Co-author Nilofaur Hafizi
The answer depends on what part of “the oil business” you care about. The 86th Legislature produced a few, but not many, changes in laws affecting the business, (most going into effect on September 1). Here are some that passed and some that failed:
Mineral Interest Pooling Act
HB 3266 updates the automatic dissolution provision of the MIPA (the closest Texas comes to forced pooling). The old provision required dissolution of a unit pooled under the MIPA after one year if no drilling or production “have been had” on the unit. The new language extends the period to two years after the unit’s effective date if no drilling or production has been had “on the unit or surface location for the unit.” The new period harmonizes MIPA with two-year drilling permit period.

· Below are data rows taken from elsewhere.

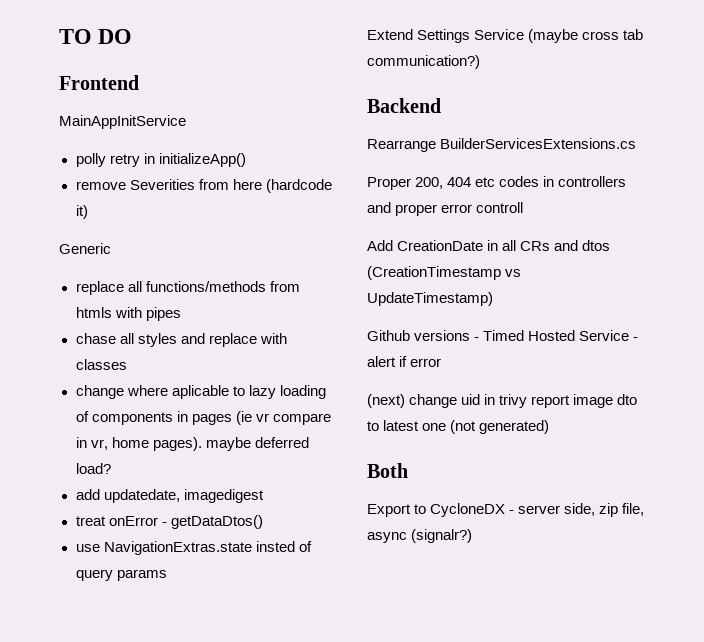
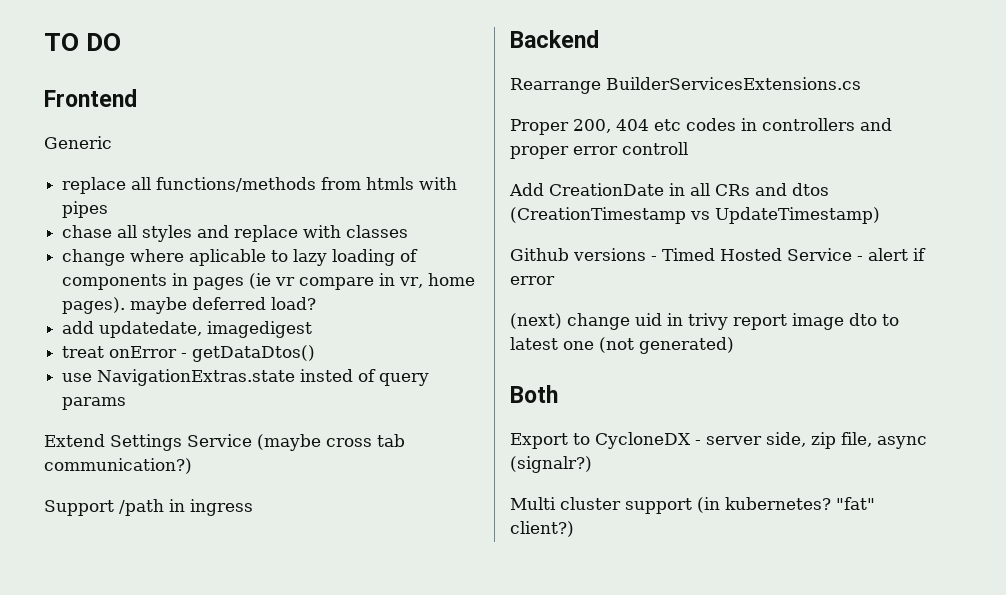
- MainAppInitService
- polly retry in initializeApp()
- remove Severities from here (hardcode it)
+ Support /path in ingress
+ Multi cluster support (in kubernetes? "fat" client?)

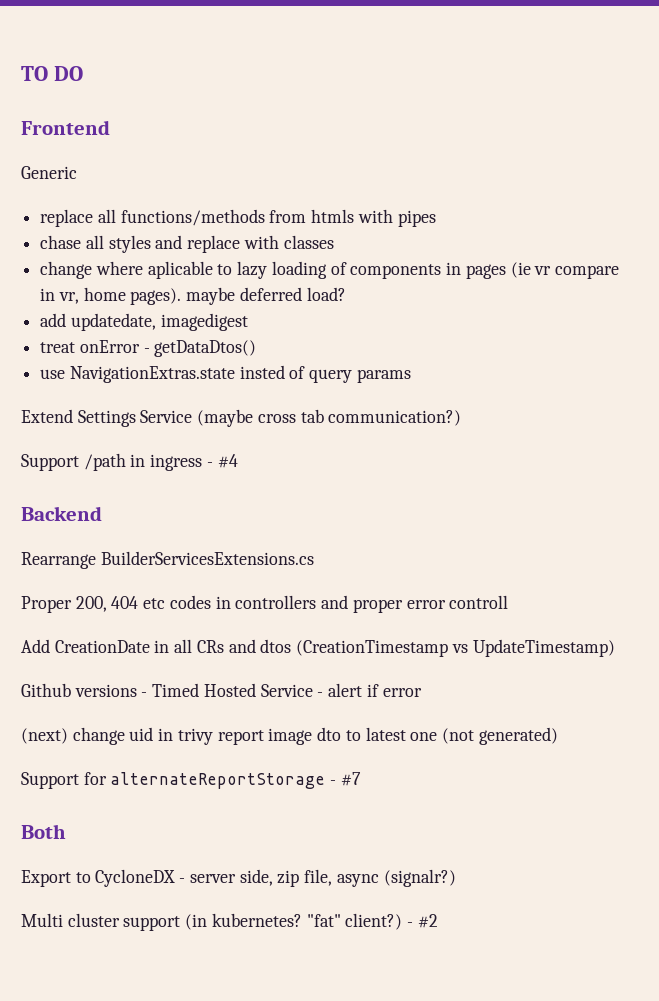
- Support /path in ingress
+ Support /path in ingress - #4
+ Support for alternateReportStorage - #7
+ - #2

The amendment also expands where unit-maintaining production or operations can take place beyond the unit itself, to surface locations for the unit. The change will make life easier for horizontal well operators, whose wells often have production from a reservoir with pipelines having an entry point not on the unitized lands, but on an offsite tract.
Removal of Cap on Oil and Gas Regulation and Cleanup Fund
HB 2675 repeals provisions of the Natural Resources Code that essentially capped the fund’s size to around $30 million. Whenever the fund reached that amount, the RRC could no longer collect oilfield cleanup fees. Removal will enhance the RRC’s ability to finance projects.
Ownership of fluid oil and gas waste
HB 3246 clarifies that an entity producing and using fluid oil and gas waste, such as produced water, owns that waste if it took “possession of that waste for the purpose of treating the waste for subsequent beneficial use.” A landowner or other interest owner who desires possession of the produced water will have to negotiate for it in the lease, surface use agreement, or other legally binding agreement. As produced water becomes more valuable, this bill settles a previously ambiguous legal area.
Texas Citizens Participation Act
This well-intentioned but flawed law was amended. More on that in a later post (maybe). This one was spearheaded by Gray Reed’s Jeff Leach, R-Allen, chair of the House Judiciary and Civil Jurisprudence Committee.
This just in – freedom from persecution!
Local authorities are stripped of their power to shut down kiddie’s lemonade stands.
FAILURES TO LAMENT OR CELEBRATE
Here is an assortment of bills that didn’t pass:
SB 421 was meant to protect landowners who don’t want their land taken for pipeline construction. Would have
- instituted specific timelines, negotiation procedures, and in some cases, public meetings
- set a market-value-based minimum initial offer in negotiations between companies and landowners, and
- required surface damage restoration on condemned property. None of the 11 eminent domain-related bills passed.
“Bill of rights” for solar homeowners
SB 2066/HB 2860 would have prohibited many kinds of local restrictions on homeowner solar installation.
HB 1522 would have rendered unenforceable non-compete covenants between upstream, midstream, and downstream operating entities and independent contractors.
HB 2545 would have provided tax credits for desalination facilities treating lower-quality water such as produced water.
Groundwater impact contingency planning
HB 3324 would have given the TCEQ authority to require an oil and gas pipeline operator to submit “a site-specific contingency plan” describing “measures to be taken to control, contain, and collect any discharge of fluids from the pipeline to minimize impacts to groundwater”.
PUC pipeline permits
HB 4001 would have required a pipeline transporting gas or petroleum and operated or managed by a gas corporation or a common carrier to receive a PUC permit authorizing the pipeline route before construction could begin. In the permit granting process, the PUC would have had to consider the pipeline’s potential negative effects on landowners including community values, recreational and park areas, historical and aesthetic values, and environmental integrity.
Oil and Gas Emergency Alert System
SB 185 would have
- required operators to give immediate notice of a fire, leak, spill, or break at a well to the RRC;
- created a “well blowout emergency alert system” requiring the RRC and TCEQ to give public notice of dangerous releases;
- “prevented an operator from obtaining a permit for a well adjacent to a well blowout site if the applicant violated a statute or commission rule, or was currently under investigation by a state or federal agency for an alleged violation.”
Royalty owner suits
Closely watched by attentive royalty owners, HB 3372 would have amended Natural Resources Code § 91.402 to deny payees a common law cause of action against payors for withholding payments.